2 Replies Latest reply: Mar 21, 2012 11:35 AM by 925224 RSS

    Oracle Text Missing Words

    925224
      I performed the following searches and recieved a different number of results. Can anyone explain why?

      select * from table where upper(clobField) like '%AN%'

      select * from table where contains(clobField, '%AN%', 1) > 0

      When I perform the following search, i can see obvious clobs that contain the requested text but are not returned in the oracle text search.

      select * from table where upper(clobField) like '%AN%' and not contains(clobField, '%AN%', 1) > 0

      I am using a basic lexer with all default settings. Also, i can search on other words in the rejected clobs that will return them just fine. The words i have found so far that i cannot search on are "an" and "which", and that's when i stopped in frustration. Thank you for any help!
        • 1. Re: Oracle Text Missing Words
          Dom Brooks
          Firstly, just as an aside, if you're searching for a whole word/token, you don't need to use the wildcard '%' with Oracle Text.

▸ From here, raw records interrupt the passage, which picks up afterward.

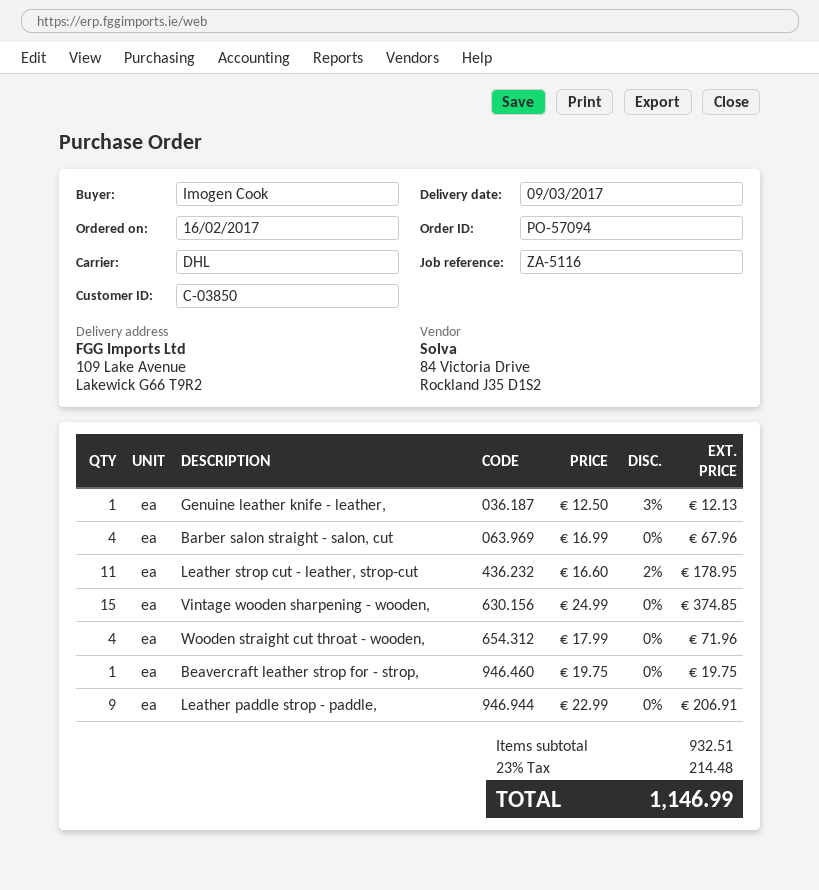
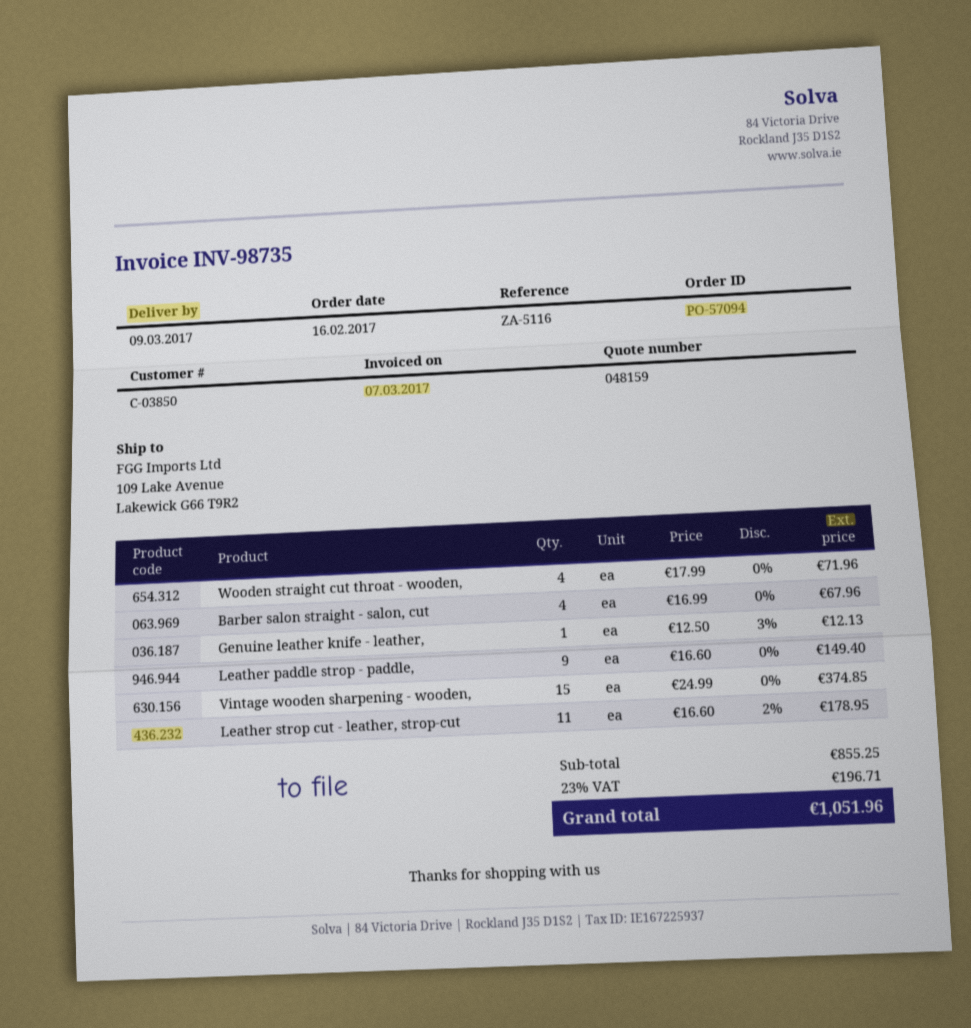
Beavercraft leather strop for - strop,: 1 x 19.75 = 19.75 -> none
Leather paddle strop - paddle,: 9 x 22.99 = 206.91 -> 9 x 16.60 = 149.40
subtotal: 932.51 -> 855.25
tax: 23% = 214.48 -> 23% = 196.71
total: 1146.99 -> 1051.96

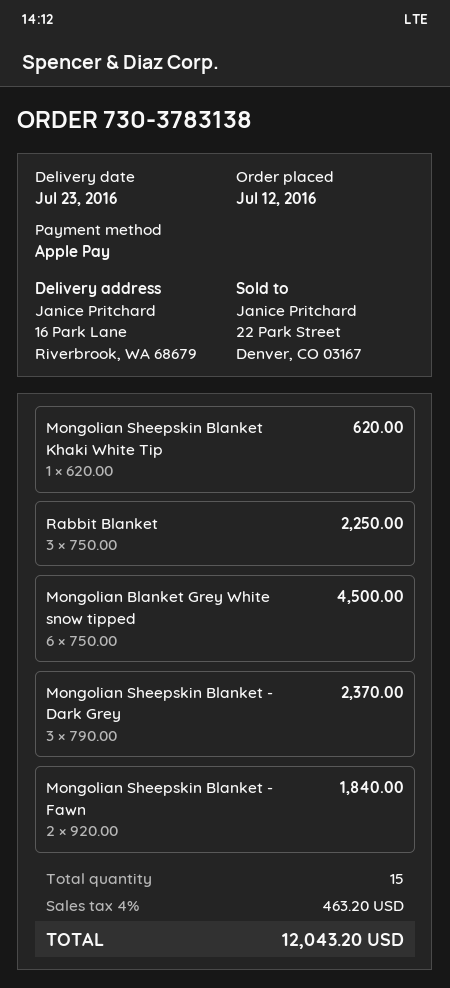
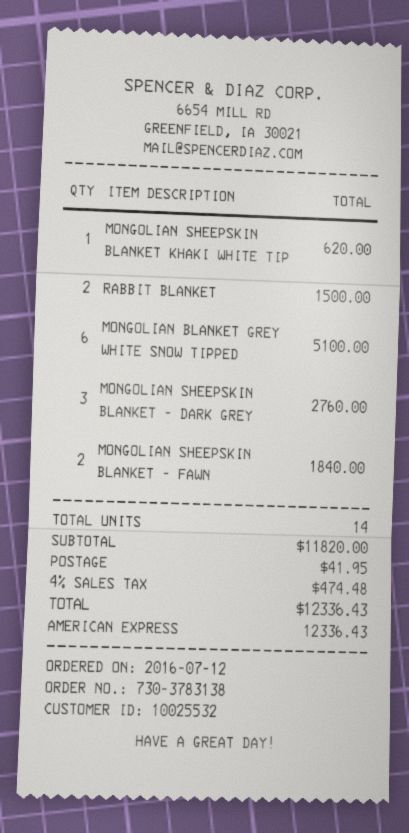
payment method: Apple Pay -> American Express
Rabbit Blanket: 3 for 2250.00 -> 2 for 1500.00
Mongolian Blanket Grey White snow tipped: 6 for 4500.00 -> 6 for 5100.00
Mongolian Sheepskin Blanket - Dark Grey: 3 for 2370.00 -> 3 for 2760.00
total quantity: 15 -> 14
shipping: none -> 41.95
tax: 4% = 463.20 -> 4% = 474.48
total: 12043.20 -> 12336.43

          Secondly, Oracle Text indexes using [url http://docs.oracle.com/cd/E11882_01/text.112/e24435/ind.htm#CIHCGIEA]STOPLISTS, e.g. http://docs.oracle.com/cd/E11882_01/text.112/e24436/astopsup.htm, which are designed to avoid indexing low value words - i.e. words that you wouldn't normally want to search on. If you want to index these then you can turn off the stoplist. Your indexes will be bigger of course.
          • 2. Re: Oracle Text Missing Words
            925224
            Thanks Dom. I did not realize there were so many words in the stoplist. For our application we want to give the user as much freedom as they want (i know, trusting the user is crazy) so using the empty stoplist seems to be the best solution at the moment. The size is not a problem and the speed is still better than LIKE statements.